Thanks, do you know anything about angelfish? I was wandering if they could live with kribs and rams?


----------



## Gracie30 (Jan 14, 2011)

So I started researching the fish I was interested in an her are my choices.:fish9:
My first choice is:
1 or 2 Angelfish
1 Dwarf Gourami
2 Bolivian Rams
5 or 6 Platies
And something that helps clean the tank
My second choice is:
1 or 2 Angelfish
1 Dwarf Gourami
1 Bolivian Ram
1 Kribensis
5 or 6 Platies
And something that helps clean the tank maybe a oto or some shrimp

Tell me what you guys think which choice is better? Or does anyone have a better choice of fish that includes the dwarf gourami and a bolivian ram?
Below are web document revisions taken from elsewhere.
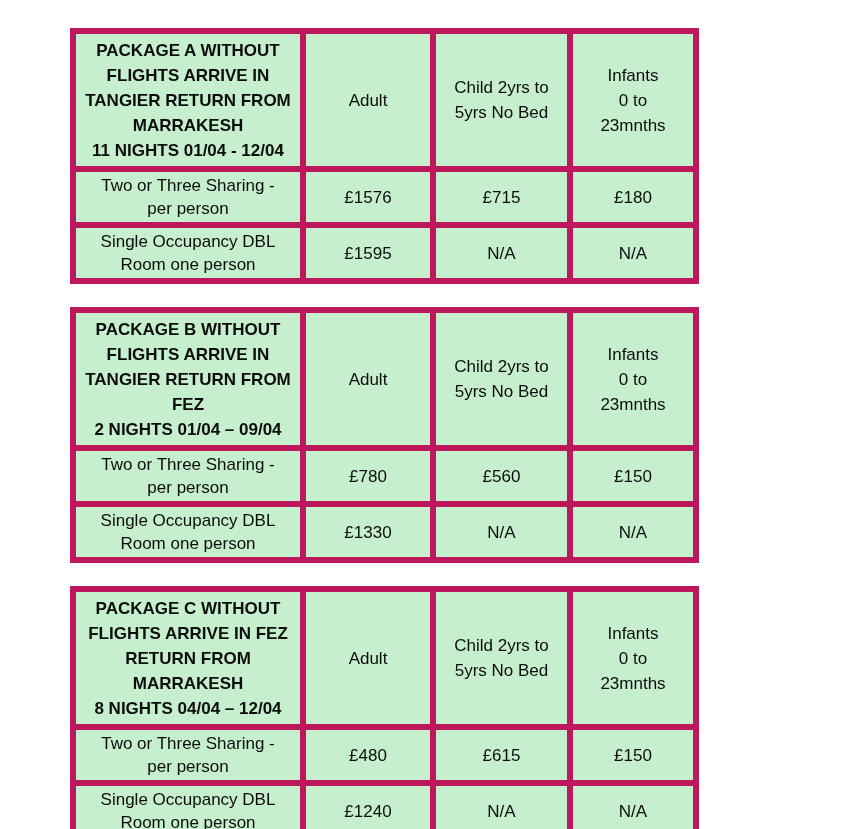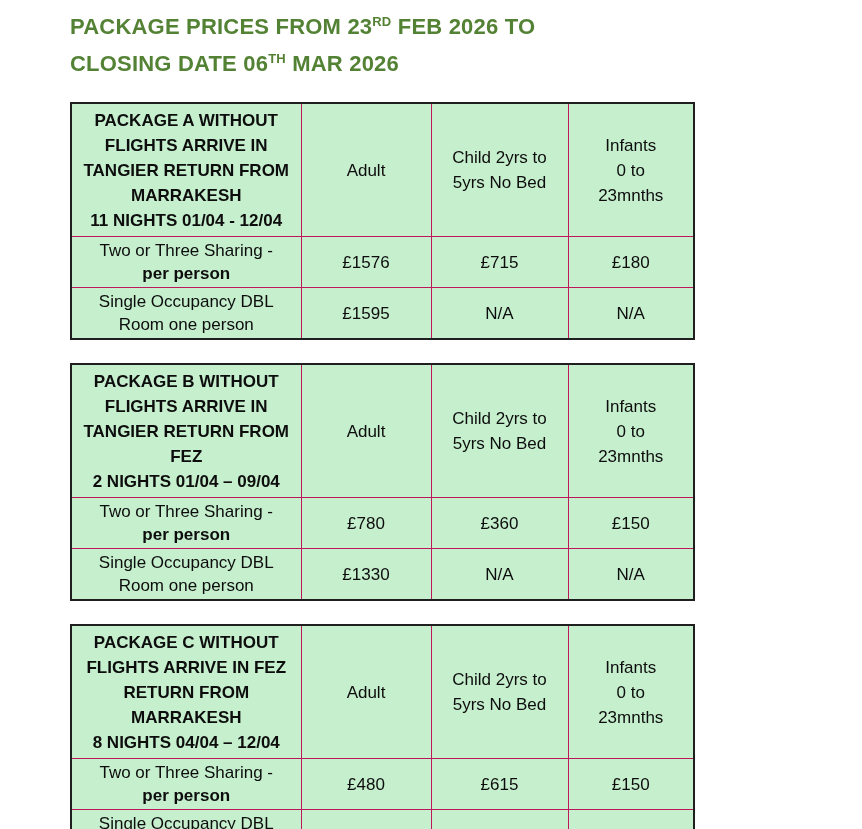--- a/index.html
+++ b/index.html
@@ -37,21 +37,21 @@
     border-collapse: collapse;
     table-layout: fixed;
     width: 623px;
     margin-top: 20px;
     border: 2px solid #1f1f1f;
   }
   table.price-table + table.price-table {
     margin-top: 23px;
   }
   table.price-table td {
-    border: 1px solid #be185d;
+    border: 6px solid #be185d;
     background: #c6efce;
     text-align: center;
     vertical-align: middle;
     color: #0d0d0d;
     padding: 2px 4px;
   }
   td.pkg-cell {
     font-weight: bold;
     font-size: 17px;
     line-height: 25px;
@@ -68,37 +68,36 @@
     font-size: 17px;
     line-height: 23px;
   }
   .row-label-main {
     display: block;
     font-weight: normal;
     text-align: center;
   }
   .row-label-bold {
     display: block;
-    font-weight: bold;
+    font-weight: normal;
   }
   .row-label-multiline {
     white-space: pre-line;
     margin-left: 40px;
   }
   td.price-cell {
     font-size: 18px;
   }
 </style>
 </head>
 <body>
 
 <div class="page">
   <div class="content">
 
-    <h1 class="doc-title"><span><span>PACKAGE PRICES FROM 23</span><sup>RD</sup><span> FEB 2026 TO</span></span><br><span><span>CLOSING DATE 06</span><sup>TH</sup><span> MAR 2026</span></span></h1>
 
     <table class="price-table">
       <colgroup>
           <col style="width:230px">
           <col style="width:130px">
           <col style="width:137px">
           <col style="width:126px">
         </colgroup>
       <tbody>
           <tr>
@@ -153,21 +152,21 @@
         <td class="colhead-cell">Infants
 0 to
 23mnths</td>
       </tr>
       <tr class="data-row">
         <td>
               <span class="row-label-main">Two or Three Sharing -</span>
               <span class="row-label-bold">per person</span>
             </td>
         <td class="price-cell">£780</td>
-        <td class="price-cell">£360</td>
+        <td class="price-cell">£560</td>
         <td class="price-cell">£150</td>
       </tr>
       <tr class="data-row">
         <td class="row-label-multiline">Single Occupancy DBL
 Room one person</td>
         <td class="price-cell">£1330</td>
         <td class="price-cell">N/A</td>
         <td class="price-cell">N/A</td>
       </tr>
     </tbody>

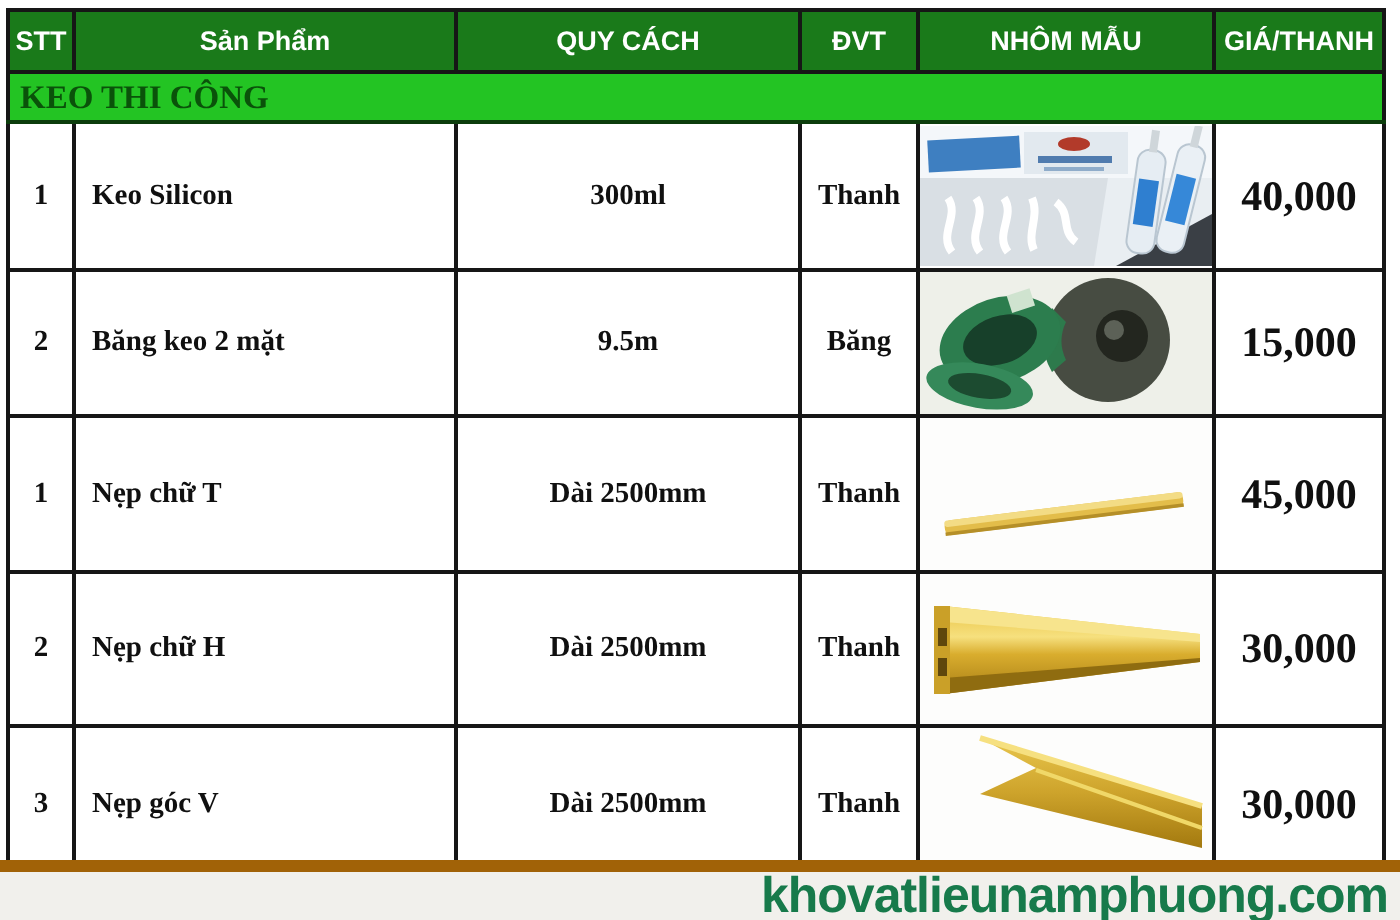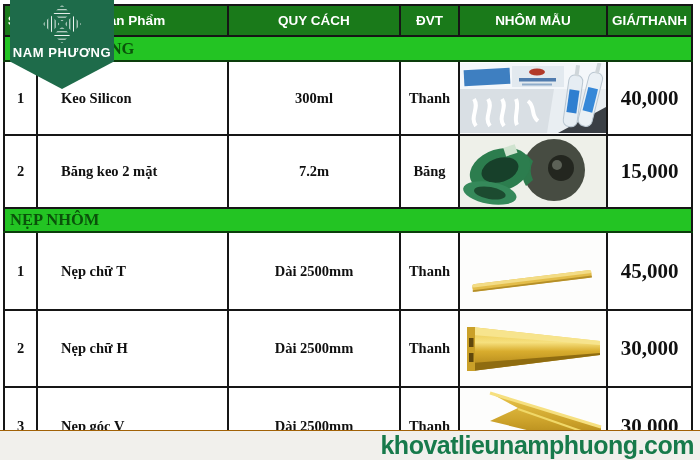--- a/index.html
+++ b/index.html
@@ -23,21 +23,21 @@
     background: #23c423; color: #0a520a;
     font-family: "Liberation Serif", serif; font-weight: bold;
     font-size: 16.5px; text-align: left; padding-left: 5px;
     border-top: 2px solid #0c3d0c; border-bottom: 2px solid #0c3d0c;
   }
 
   td {
     font-weight: bold; font-size: 14.5px; color: #101010;
     text-align: center; background: #fff;
   }
-  td.product-name-cell { text-align: left; padding-left: 23px; }
+  td.product-name-cell { text-align: left; padding-left: 8px; }
   td.price-cell { font-size: 21px; }
   td.sample-image-cell { padding: 0; }
   td.sample-image-cell .photo { display: block; width: 100%; height: 100%; }
   td.sample-image-cell svg { display: block; width: 100%; height: 100%; }
 
   .logo-badge {
     position: absolute; left: 10px; top: 0; width: 104px; height: 89px;
     background: #1e6b4a; z-index: 6;
     clip-path: polygon(0 0, 100% 0, 100% 69%, 50% 100%, 0 69%);
     display: flex; flex-direction: column; align-items: center;
@@ -45,21 +45,21 @@
   .logo-badge .logo-icon { width: 42px; height: 42px; margin-top: 3px; }
   .logo-badge .logo-text {
     color: #fff; font-family: "Liberation Sans", sans-serif; font-weight: bold;
     font-size: 13px; letter-spacing: 0.6px; margin-top: 0px; white-space: nowrap;
   }
 
   .footer-bar {
     position: absolute; left: 0; right: 0; bottom: 0; height: 30px;
     background: #f1f0ec; z-index: 5;
     display: flex; align-items: center; justify-content: flex-end;
-    padding-right: 6px; border-top: 1px solid #a16207;
+    padding-right: 6px; border-top: 6px solid #a16207;
   }
   .footer-bar .website {
     color: #177a4b; font-family: "Liberation Sans", sans-serif;
     font-weight: bold; font-size: 25px; letter-spacing: -0.5px;
   }
 </style>
 </head>
 <body>
 
 <div class="page">
@@ -120,21 +120,21 @@
                   <rect x="128" y="-1" width="4" height="11" fill="#cfd6da"></rect>
                 </g>
               </svg>
             </div>
           </td>
           <td class="price-cell">40,000</td>
         </tr>
         <tr style="height: 73px;">
           <td class="stt-cell">2</td>
           <td class="product-name-cell">Băng keo 2 mặt</td>
-          <td class="spec-cell">7.2m</td>
+          <td class="spec-cell">9.5m</td>
           <td class="unit-cell">Băng</td>
           <td class="sample-image-cell">
             <div class="photo">
               <svg viewBox="0 0 146 71" preserveAspectRatio="none">
                 <rect width="146" height="71" fill="#eef0e9"></rect>
                 <circle cx="94" cy="34" r="31" fill="#474c42"></circle>
                 <path d="M66,18 A31,31 0 0 0 66,50 L73,44 A22,22 0 0 1 73,25 Z" fill="#2d7a4c"></path>
                 <circle cx="101" cy="32" r="13" fill="#23261f"></circle>
                 <circle cx="97" cy="29" r="5" fill="#5c6157"></circle>
                 <g transform="rotate(-18 40 34)">
@@ -143,23 +143,20 @@
                   <rect x="50" y="14" width="12" height="9" fill="#cfe3cf"></rect>
                 </g>
                 <g transform="rotate(10 30 56)">
                   <ellipse cx="30" cy="57" rx="27" ry="11" fill="#35895a"></ellipse>
                   <ellipse cx="30" cy="57" rx="16" ry="6" fill="#1c4b30"></ellipse>
                 </g>
               </svg>
             </div>
           </td>
           <td class="price-cell">15,000</td>
-        </tr>
-        <tr class="section-row" style="height: 24px;">
-          <td colspan="6">NẸP NHÔM</td>
         </tr>
         <tr style="height: 75px;">
           <td class="stt-cell">1</td>
           <td class="product-name-cell">Nẹp chữ T</td>
           <td class="spec-cell">Dài 2500mm</td>
           <td class="unit-cell">Thanh</td>
           <td class="sample-image-cell">
             <div class="photo">
               <svg viewBox="0 0 146 76" preserveAspectRatio="none">
                 <rect width="146" height="76" fill="#fdfdfc"></rect>
@@ -221,37 +218,18 @@
                 <polyline points="30,5 141,39" stroke="#f6e080" stroke-width="3" fill="none"></polyline>
                 <polyline points="58,21 141,50" stroke="#f0d868" stroke-width="2" fill="none"></polyline>
               </svg>
             </div>
           </td>
           <td class="price-cell">30,000</td>
         </tr>
       </tbody>
   </table>
 
-  <div class="logo-badge">
-    <svg class="logo-icon" viewBox="0 0 48 48">
-      <defs>
-        <pattern id="hatchA" width="4.2" height="4.2" patternUnits="userSpaceOnUse" patternTransform="rotate(45)">
-          <line x1="0" y1="0" x2="0" y2="4.2" stroke="#ffffff" stroke-width="2"></line>
-        </pattern>
-        <pattern id="hatchB" width="4.2" height="4.2" patternUnits="userSpaceOnUse" patternTransform="rotate(-45)">
-          <line x1="0" y1="0" x2="0" y2="4.2" stroke="#ffffff" stroke-width="2"></line>
-        </pattern>
-      </defs>
-      <g transform="translate(24,24) rotate(45)">
-        <rect x="-15.5" y="-15.5" width="13.5" height="13.5" fill="url(#hatchA)"></rect>
-        <rect x="2" y="-15.5" width="13.5" height="13.5" fill="url(#hatchB)"></rect>
-        <rect x="-15.5" y="2" width="13.5" height="13.5" fill="url(#hatchB)"></rect>
-        <rect x="2" y="2" width="13.5" height="13.5" fill="url(#hatchA)"></rect>
-      </g>
-    </svg>
-    <div class="logo-text">NAM PHƯƠNG</div>
-  </div>
 
   <div class="footer-bar">
     <span class="website">khovatlieunamphuong.com</span>
   </div>
 
 </div>
 
 </body></html>

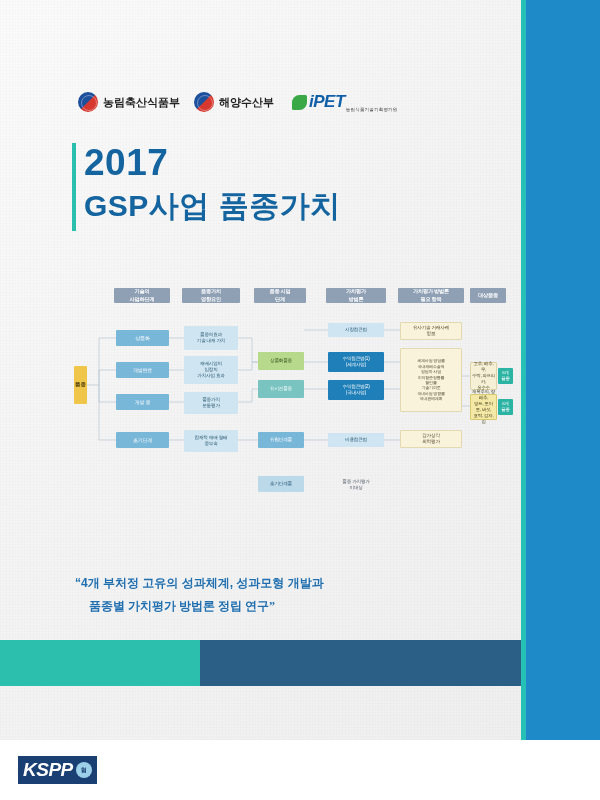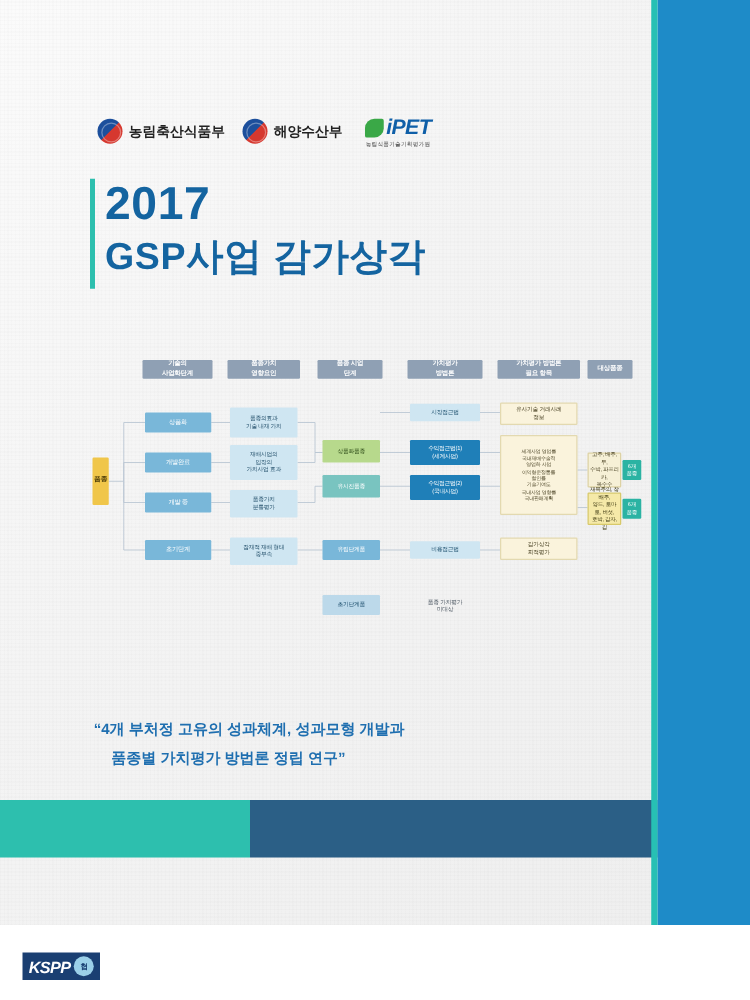--- a/index.html
+++ b/index.html
@@ -149,22 +149,22 @@
     border: 1px solid rgba(255,255,255,0.35);
   }
   .ministry-label {
     font-size: 11px;
     font-weight: bold;
     color: #222222;
     white-space: nowrap;
   }
   .ipet-logo {
     display: flex;
-    flex-direction: column;
-    align-items: center;
+    flex-direction: row;
+    align-items: flex-end;
     gap: 1px;
     margin-left: 4px;
   }
   .ipet-mark {
     display: flex;
     align-items: center;
     gap: 2px;
   }
   .ipet-leaf {
     width: 15px;
@@ -217,21 +217,21 @@
     gap: 8px;
   }
   .kspp-badge {
     display: flex;
     align-items: center;
     background: #1a3f72;
     padding: 3px 5px;
   }
   .kspp-text {
     color: #ffffff;
-    font-size: 13px;
+    font-size: 19px;
     font-weight: bold;
     font-style: italic;
     letter-spacing: -0.5px;
   }
   .kspp-circle {
     width: 16px;
     height: 16px;
     border-radius: 50%;
     background: #9bd0e8;
     margin-left: 3px;
@@ -401,21 +401,21 @@
         <div class="ipet-leaf"></div>
         <div class="ipet-text">iPET</div>
       </div>
       <div class="ipet-sub">농림식품기술기획평가원</div>
     </div>
   </div>
 
   <div class="title-rule"></div>
   <div class="title-wrap">
     <div class="title-year">2017</div>
-    <div class="title-main">GSP사업 감가상각</div>
+    <div class="title-main">GSP사업 품종가치</div>
   </div>
 
   <div class="diagram">
     <svg width="440" height="240">
       <g stroke="#b9c6d2" stroke-width="0.7" fill="none">
 
         <path d="M21,97 L33,97"></path>
         <path d="M33,97 L33,50 L50,50"></path>
         <path d="M33,97 L33,82 L50,82"></path>
         <path d="M33,97 L33,114 L50,114"></path>
@@ -522,21 +522,21 @@
 호박, 감자, 김</div>
     <div class="node badge" style="left:432px; top:111px; width:15px; height:16px; white-space:pre-line;">6개
 품종</div>
 
     <div class="node" style="left:262px; top:190px; width:56px; height:14px; color:#4a5560; white-space:pre-line;">품종 가치평가
 미대상</div>
   </div>
 
   <div class="quote">
     <div>“4개 부처정 고유의 성과체계, 성과모형 개발과</div>
-    <div style="padding-left:14px;">품종별 가치평가 방법론 정립 연구”</div>
+    <div style="padding-left:14px;font-family:Liberation Serif, serif;">품종별 가치평가 방법론 정립 연구”</div>
   </div>
 
   <div class="footer">
     <div class="footer-inner">
       <div class="kspp-badge">
         <span class="kspp-text">KSPP</span>
         <span class="kspp-circle">협</span>
       </div>
     </div>
   </div>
Also can a ram and a krib live together, or is it better to keep the 2 ram and 2 krib?*c/p* Or what about a keyhole cichlid would a pair be a good match with the rams instead of the kribs?


----------



## danilykins (Dec 22, 2010)

I had angelfish a LONG time ago, and really don't know much about them, BUT I do know there are a couple of people on here that do know lots about them. do a search on them and you can find them


----------



## peteyboyny (Oct 18, 2010)

i have 3 bolivians (males). they are VERY active around the bottom and seem to be a bit territorial towards each other, nothing serious just some shoving around. they are fine with the other fish i have in the tank. i COULD see them being a bit nippy towards angels...might wanna research that a little to be sure.


----------



## syddriver (Sep 27, 2010)

I have 2 angels and 2 rams together with no problems. I also have angels and dwarf grourami and a golden grourami together with no problems. The rams hang at the bottom and really don't interact with the other fish at all. The angels really like to be with at least one other angel.


----------



## jrman83 (Jul 9, 2010)

I would be worried about a krib. I've read things here and there about how rough they can be.


----------



## Gracie30 (Jan 14, 2011)

Thanks everybody, I made my choice I am going to get 
1 Bolivian Ram
2 Angels
5 Platy
1 Dwarf Gourami
Maybe a Keyhole Cichlid
And a Bristlenose Pleco

One more question do I need to add sand to my gravel for the live plants to grow?


----------